**ACTIVITY**: Leaving the images behind, copy every line of the records exactly.

(Before-and-after page screenshots)
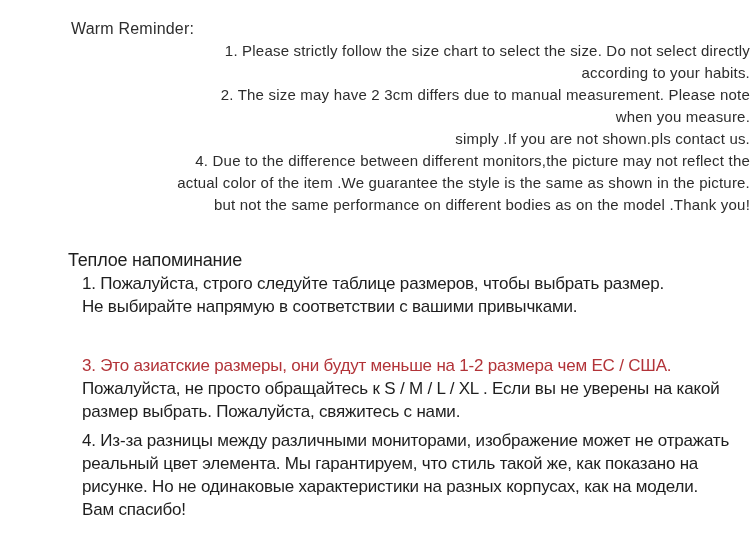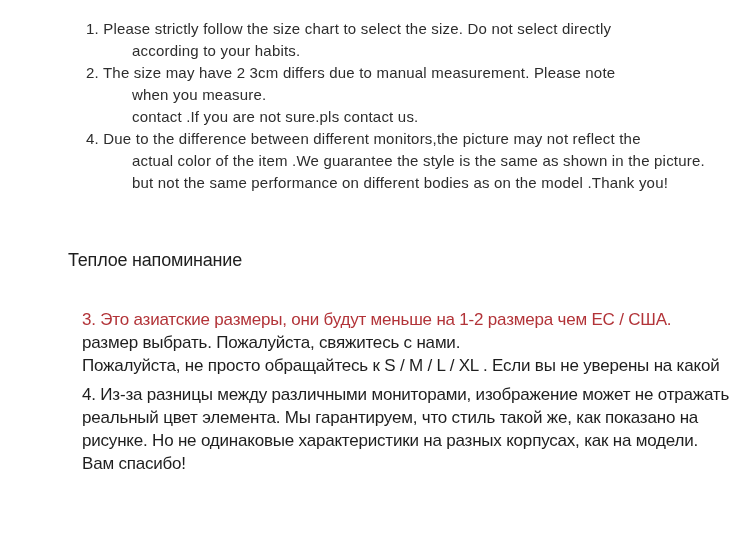--- a/index.html
+++ b/index.html
@@ -27,20 +27,21 @@
     letter-spacing: 0.2px;
   }
   .en-title {
     margin: 0 0 0 71px;
     font-size: 16px;
     font-weight: normal;
     line-height: 22px;
   }
   .en-item {
     margin: 0 0 0 104px;
+    text-align: right;
   }
   .en-line {
     white-space: nowrap;
     height: 22px;
     margin-left: 28px;
   }
   .en-line.first {
     margin-left: -18px;
   }
   .en-red {
@@ -78,51 +79,56 @@
     color: var(--red-ru, #b23338);
     margin-top: 36px;
   }
 </style>
 </head>
 <body>
 
 <main>
 
   <section class="en-section">
+    <h1 class="en-title">Warm Reminder:</h1>
 
     <div class="en-item">
       <div class="en-line first">1. Please strictly follow the size chart to select the size. Do not select directly</div>
       <div class="en-line">according to your habits.</div>
     </div>
 
     <div class="en-item">
       <div class="en-line first">2. The size may have 2 3cm differs due to manual measurement. Please note</div>
       <div class="en-line">when you measure.</div>
     </div>
 
     <div class="en-item">
-      <div class="en-line">contact .If you are not sure.pls contact us.</div>
+      <div class="en-line">simply .If you are not shown.pls contact us.</div>
     </div>
 
     <div class="en-item">
       <div class="en-line first">4. Due to the difference between different monitors,the picture may not reflect the</div>
       <div class="en-line">actual color of the item .We guarantee the style is the same as shown in the picture.</div>
       <div class="en-line">but not the same performance on different bodies as on the model .Thank you!</div>
     </div>
   </section>
 
   <section class="ru-section">
     <h2 class="ru-title">Теплое напоминание</h2>
 
+    <div class="ru-item">
+      <div class="ru-line">1. Пожалуйста, строго следуйте таблице размеров, чтобы выбрать размер.</div>
+      <div class="ru-line">Не выбирайте напрямую в соответствии с вашими привычками.</div>
+    </div>
 
 
     <div class="ru-item">
       <div class="ru-line ru-red">3. Это азиатские размеры, они будут меньше на 1-2 размера чем ЕС / США.</div>
+      <div class="ru-line">Пожалуйста, не просто обращайтесь к S / M / L / XL . Если вы не уверены на какой</div>
       <div class="ru-line">размер выбрать. Пожалуйста, свяжитесь с нами.</div>
-      <div class="ru-line">Пожалуйста, не просто обращайтесь к S / M / L / XL . Если вы не уверены на какой</div>
     </div>
 
     <div class="ru-item">
       <div class="ru-line">4. Из-за разницы между различными мониторами, изображение может не отражать</div>
       <div class="ru-line">реальный цвет элемента. Мы гарантируем, что стиль такой же, как показано на</div>
       <div class="ru-line">рисунке. Но не одинаковые характеристики на разных корпусах, как на модели.</div>
       <div class="ru-line">Вам спасибо!</div>
     </div>
   </section>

**ANSWER TO THE PROBLEM**:
--- a/index.html
+++ b/index.html
@@ -27,20 +27,21 @@
     letter-spacing: 0.2px;
   }
   .en-title {
     margin: 0 0 0 71px;
     font-size: 16px;
     font-weight: normal;
     line-height: 22px;
   }
   .en-item {
     margin: 0 0 0 104px;
+    text-align: right;
   }
   .en-line {
     white-space: nowrap;
     height: 22px;
     margin-left: 28px;
   }
   .en-line.first {
     margin-left: -18px;
   }
   .en-red {
@@ -78,51 +79,56 @@
     color: var(--red-ru, #b23338);
     margin-top: 36px;
   }
 </style>
 </head>
 <body>
 
 <main>
 
   <section class="en-section">
+    <h1 class="en-title">Warm Reminder:</h1>
 
     <div class="en-item">
       <div class="en-line first">1. Please strictly follow the size chart to select the size. Do not select directly</div>
       <div class="en-line">according to your habits.</div>
     </div>
 
     <div class="en-item">
       <div class="en-line first">2. The size may have 2 3cm differs due to manual measurement. Please note</div>
       <div class="en-line">when you measure.</div>
     </div>
 
     <div class="en-item">
-      <div class="en-line">contact .If you are not sure.pls contact us.</div>
+      <div class="en-line">simply .If you are not shown.pls contact us.</div>
     </div>
 
     <div class="en-item">
       <div class="en-line first">4. Due to the difference between different monitors,the picture may not reflect the</div>
       <div class="en-line">actual color of the item .We guarantee the style is the same as shown in the picture.</div>
       <div class="en-line">but not the same performance on different bodies as on the model .Thank you!</div>
     </div>
   </section>
 
   <section class="ru-section">
     <h2 class="ru-title">Теплое напоминание</h2>
 
+    <div class="ru-item">
+      <div class="ru-line">1. Пожалуйста, строго следуйте таблице размеров, чтобы выбрать размер.</div>
+      <div class="ru-line">Не выбирайте напрямую в соответствии с вашими привычками.</div>
+    </div>
 
 
     <div class="ru-item">
       <div class="ru-line ru-red">3. Это азиатские размеры, они будут меньше на 1-2 размера чем ЕС / США.</div>
+      <div class="ru-line">Пожалуйста, не просто обращайтесь к S / M / L / XL . Если вы не уверены на какой</div>
       <div class="ru-line">размер выбрать. Пожалуйста, свяжитесь с нами.</div>
-      <div class="ru-line">Пожалуйста, не просто обращайтесь к S / M / L / XL . Если вы не уверены на какой</div>
     </div>
 
     <div class="ru-item">
       <div class="ru-line">4. Из-за разницы между различными мониторами, изображение может не отражать</div>
       <div class="ru-line">реальный цвет элемента. Мы гарантируем, что стиль такой же, как показано на</div>
       <div class="ru-line">рисунке. Но не одинаковые характеристики на разных корпусах, как на модели.</div>
       <div class="ru-line">Вам спасибо!</div>
     </div>
   </section>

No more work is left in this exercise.